Os postos médicos dos
abrigos informam que o principal motivo da propagação das doenças é a superlotação, pois as crianças curadas voltam a ser
infectadas ao serem novamente infectadas por outras crianças.
De acordo
com Adnan Abu Hasna, conselheiro de comunicação social da UNRWA,
houve um aumento de 40% nas doenças intestinais e de 32% nas doenças de
pele.
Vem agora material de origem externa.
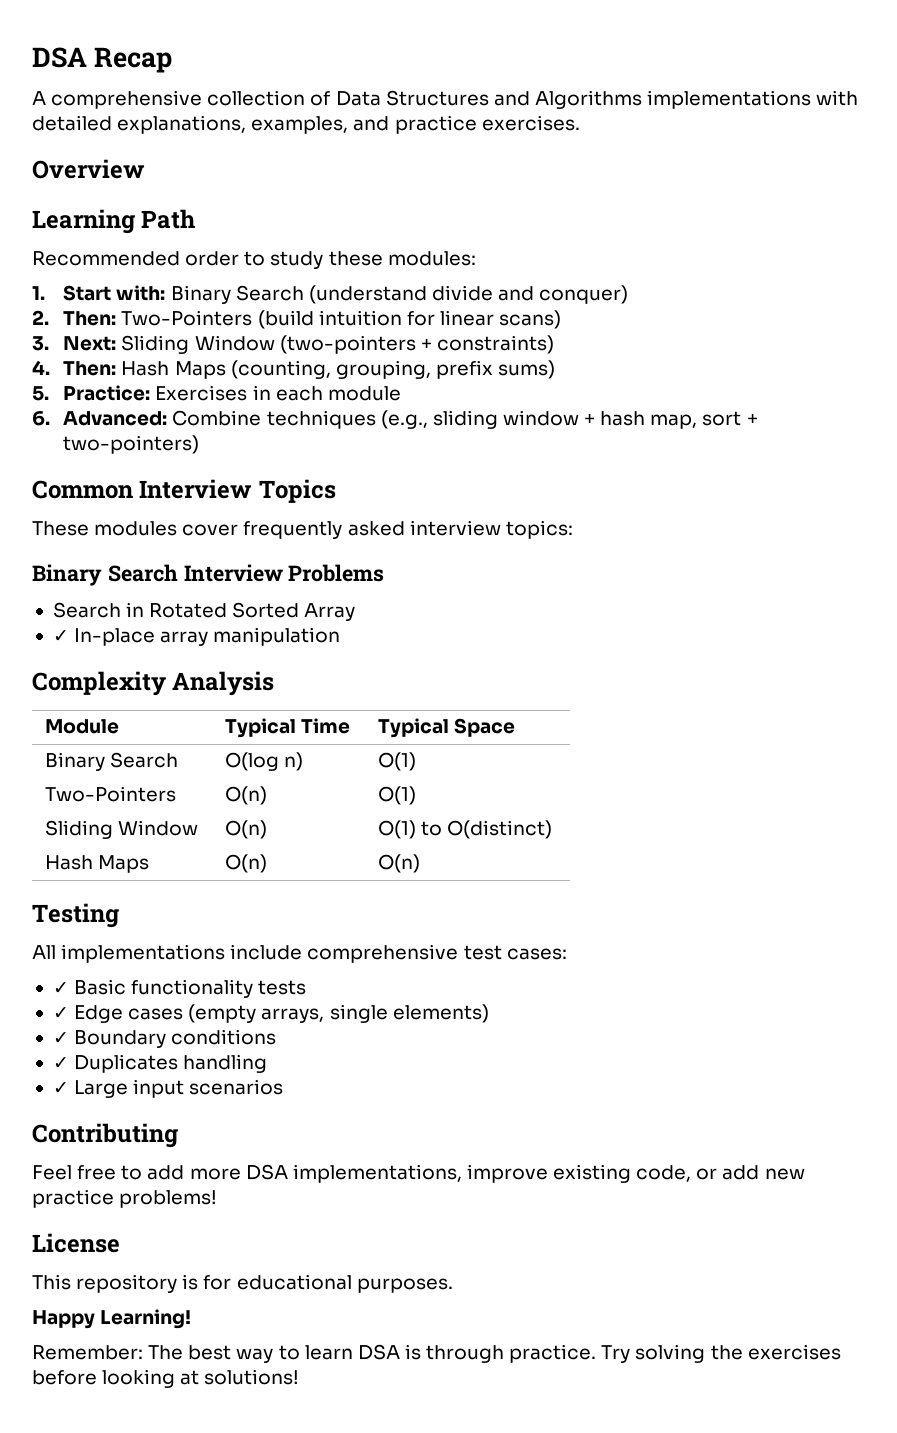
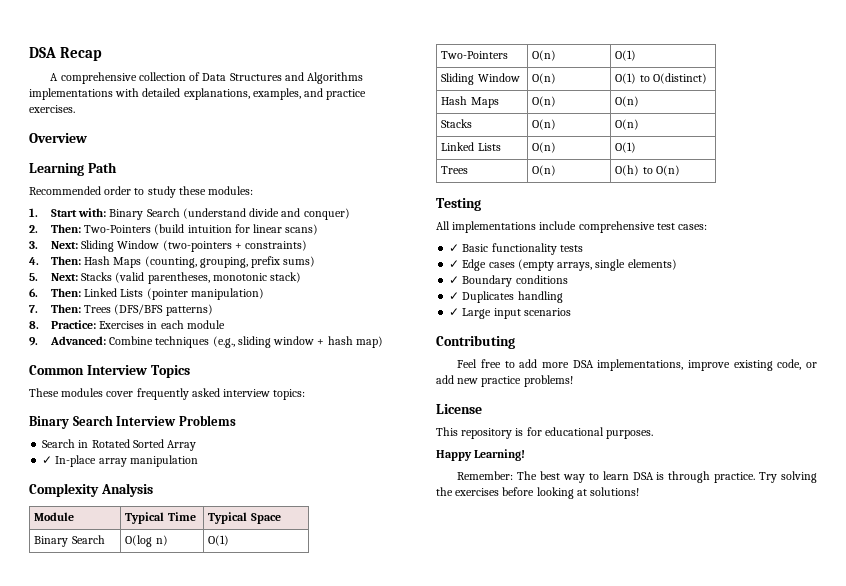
- 5. Practice: Exercises in each module
+ 5. Next: Stacks (valid parentheses, monotonic stack)
+ 6. Then: Linked Lists (pointer manipulation)
+ 7. Then: Trees (DFS/BFS patterns)
+ 8. Practice: Exercises in each module
- 6. Advanced: Combine techniques (e.g., sliding window + hash map, sort + two-pointers)
+ 9. Advanced: Combine techniques (e.g., sliding window + hash map)
+ Stacks | O(n) | O(n)
+ Linked Lists | O(n) | O(1)
+ Trees | O(n) | O(h) to O(n)

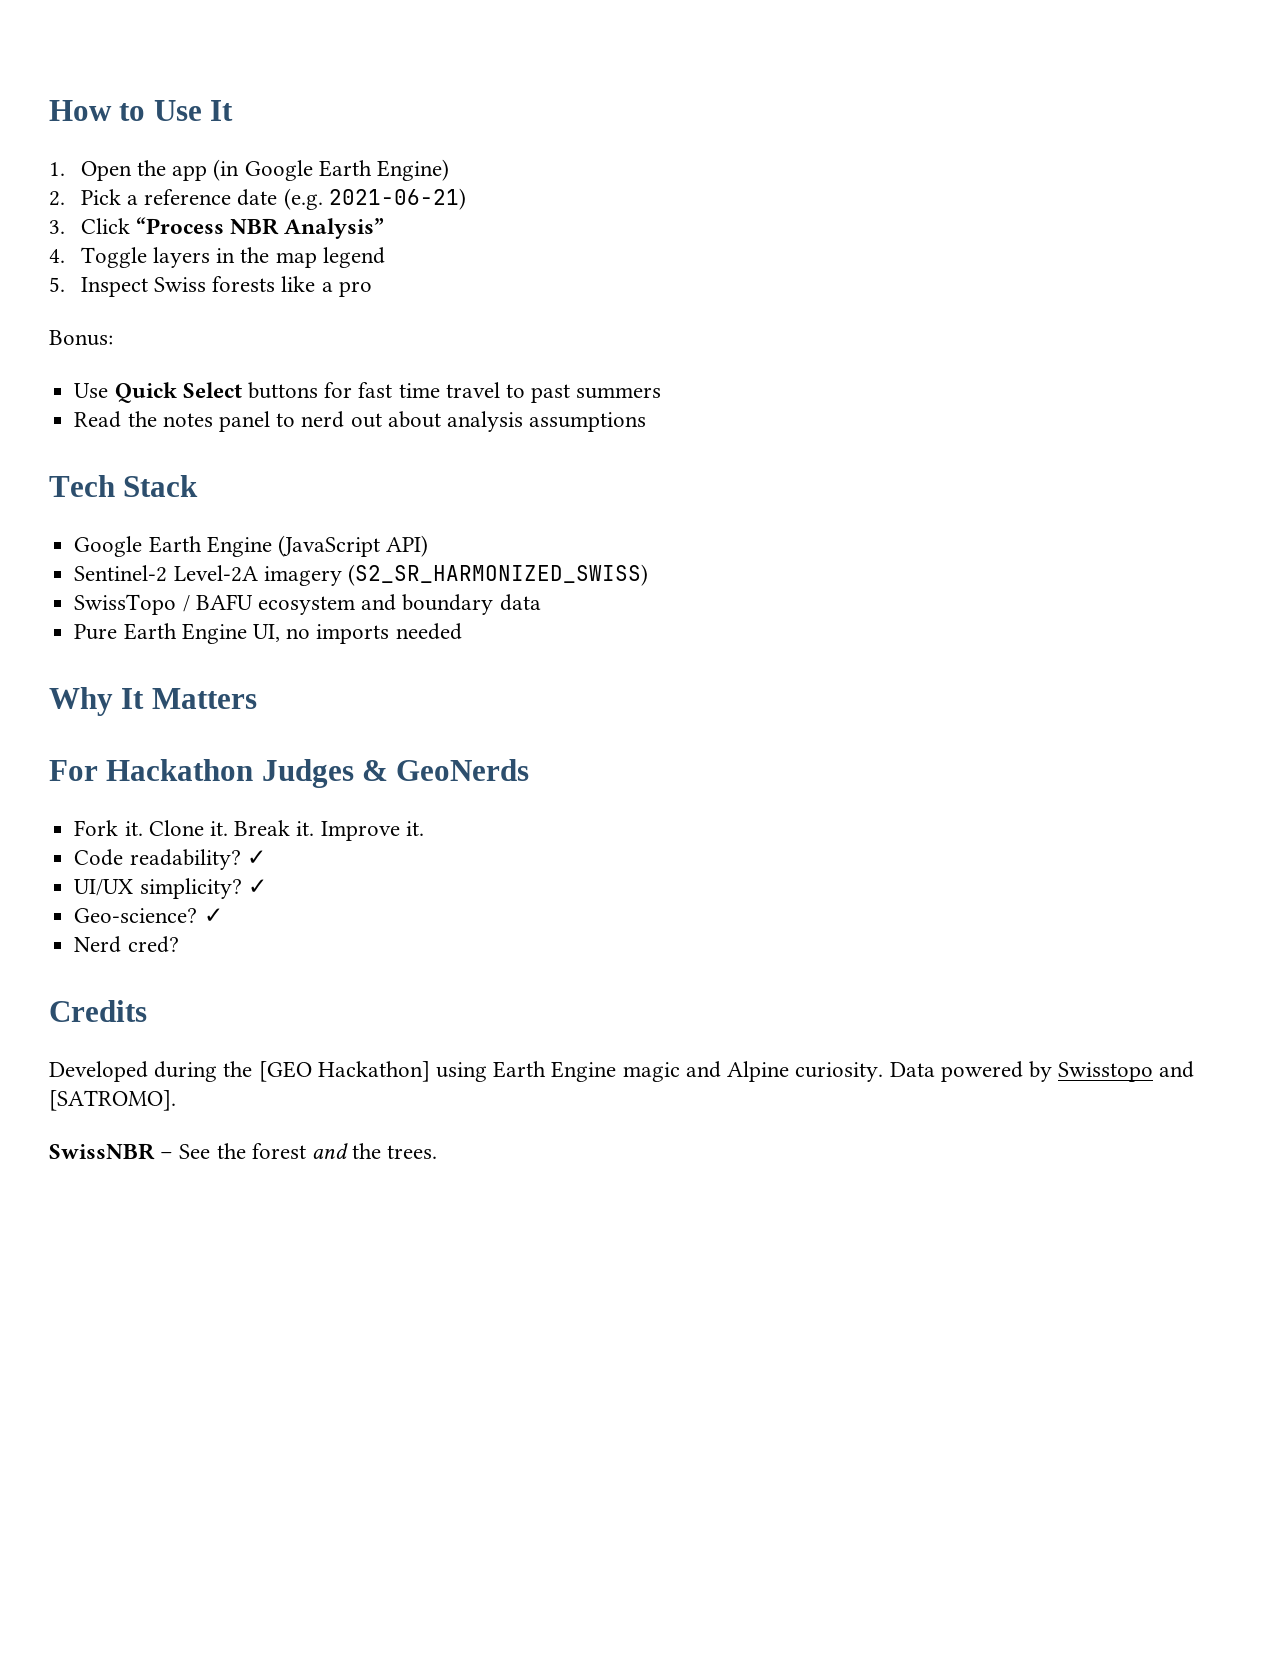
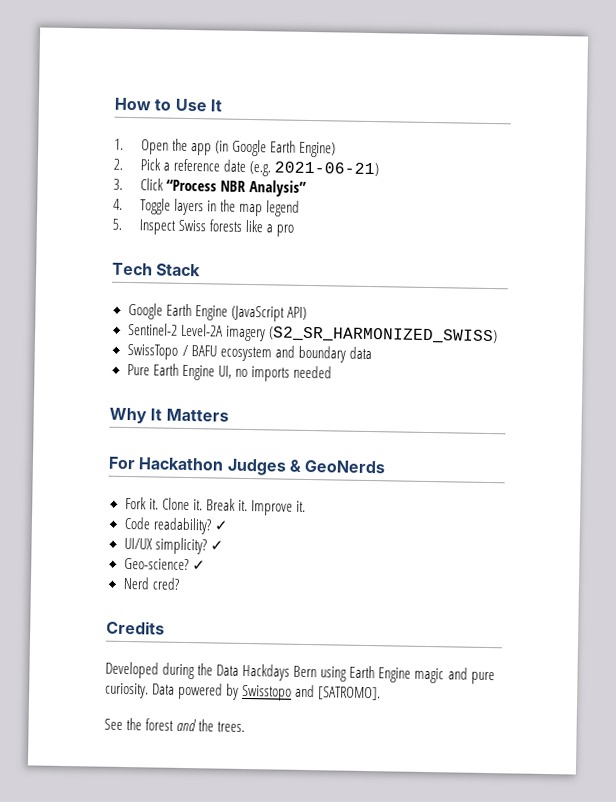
- Bonus:
- Use Quick Select buttons for fast time travel to past summers
- Read the notes panel to nerd out about analysis assumptions
- Developed during the [GEO Hackathon] using Earth Engine magic and Alpine curiosity.
+ Developed during the Data Hackdays Bern using Earth Engine magic and pure curiosity.
- SwissNBR – See the forest and the trees.
+ See the forest and the trees.

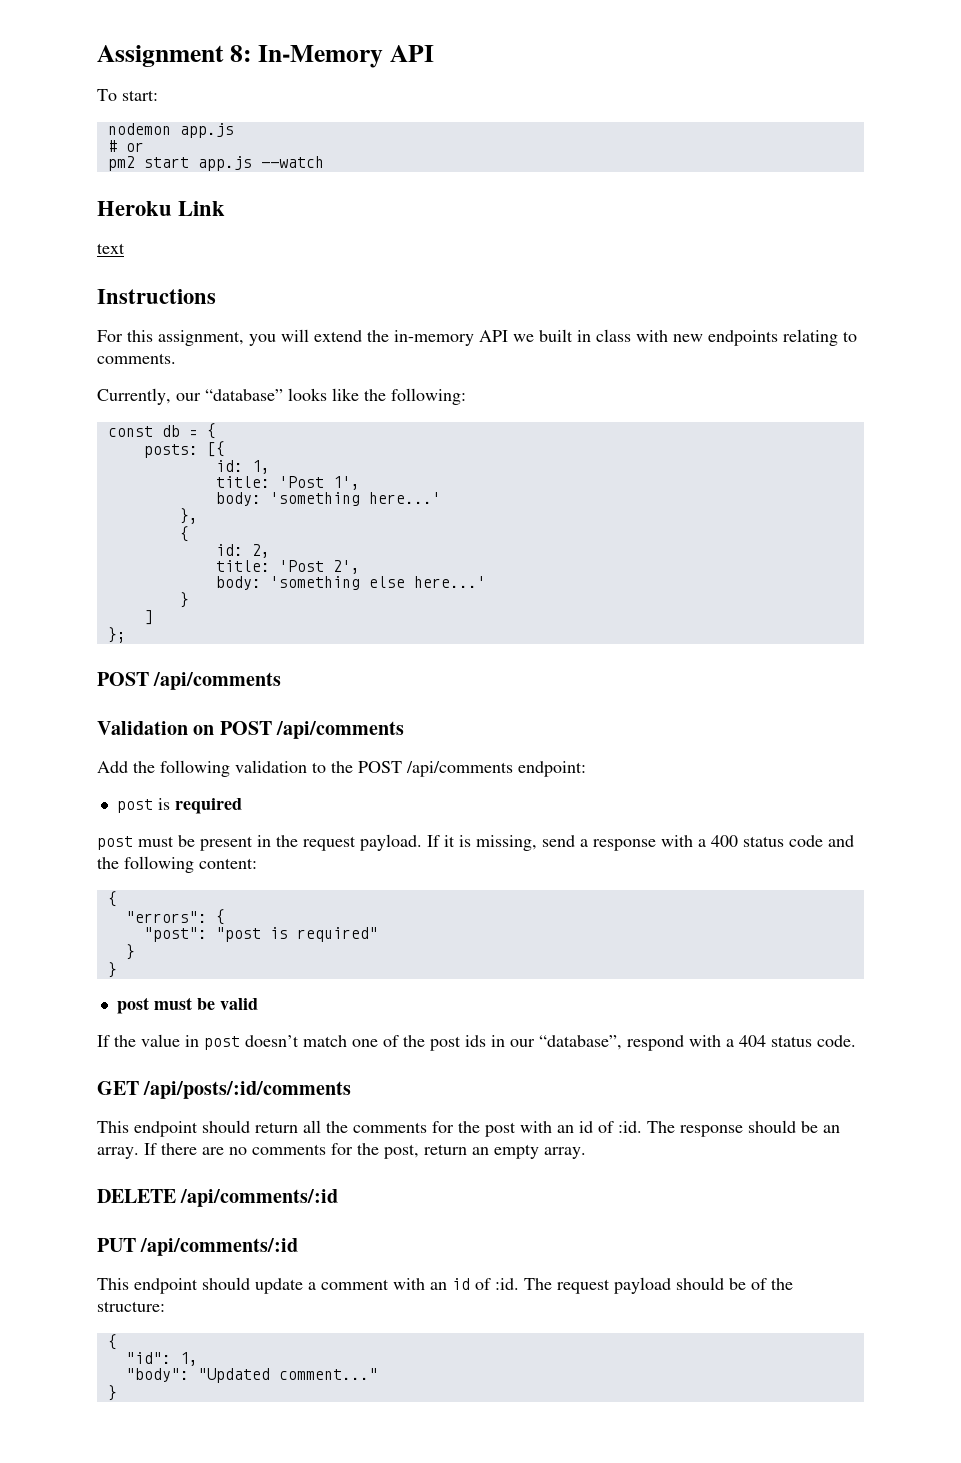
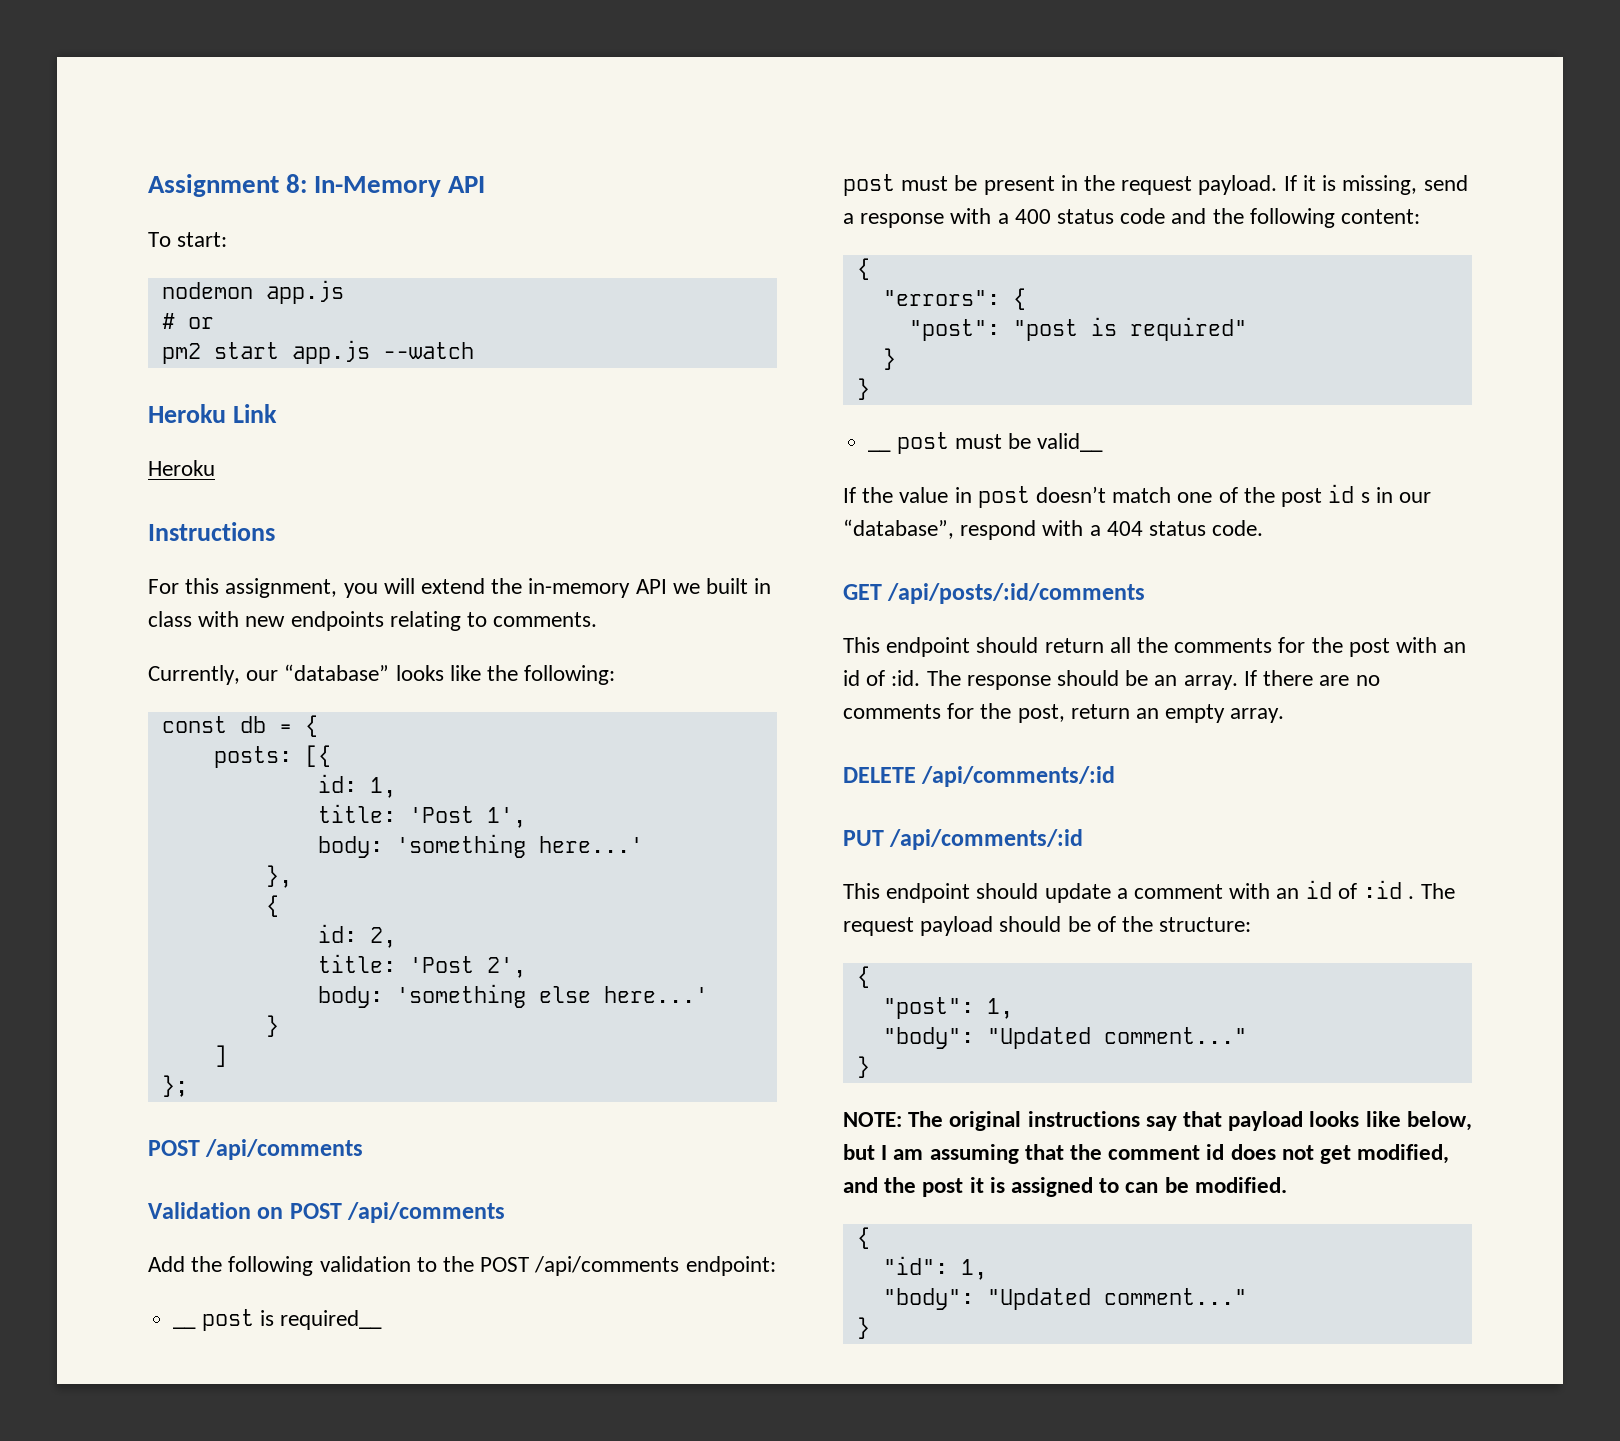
  Heroku Link
- text
+ Heroku
- post is required
+ __ post is required__
- post must be valid
+ __ post must be valid__
- If the value in post doesn’t match one of the post ids in our “database”, respond with a 404 status code.
+ If the value in post doesn’t match one of the post id s in our “database”, respond with a 404 status code.
- This endpoint should update a comment with an id of :id.
+ This endpoint should update a comment with an id of :id .
+ "post": 1,
+ "body": "Updated comment..."
+ }
+ NOTE: The original instructions say that payload looks like below, but I am assuming that the comment id does not get modified, and the post it is assigned to can be modified.
+ {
Abu Hasna teme que a situação catastrófica se agrave
com o aparecimento de casos de cólera devido à falta de água potável
e de abrigos saudáveis.
·
“Morremos diariamente”
Ayman Hamid, 40 anos,
pai de oito filhos, está deslocado na Universidade Islâmica de Gaza. “O
lixo está por toda parte, há mau cheiro, banheiros sem esgoto, água contaminada
e nenhum alimento em bom estado; estamos morrendo lentamente aqui; Primeiro
ficamos deslocados em cinco abrigos e agora aqui na universidade; “Não sei
aonde isso nos levará, mas morremos todos os dias”, diz ele. “Eu temia a morte
dos meus filhos devido aos bombardeamentos israelitas, mas agora temo que eles
morram devido à epidemia e à falta de cuidados de saúde. “Israel tenta nos
matar de qualquer maneira possível.” De acordo com o Observatório
Euro-Mediterrânico dos Direitos Humanos, os pacientes acabam por morrer
dolorosamente se forem privados de medicamentos, material médico e outras
necessidades básicas.
À medida que
a guerra israelense em Gaza continua pelo terceiro mês consecutivo, a
vida é perturbada e a morte torna-se rotina. As escolas e universidades
deixaram de ser ícones científicos e passaram a ser refúgios
imundos habitados por epidemias e doenças.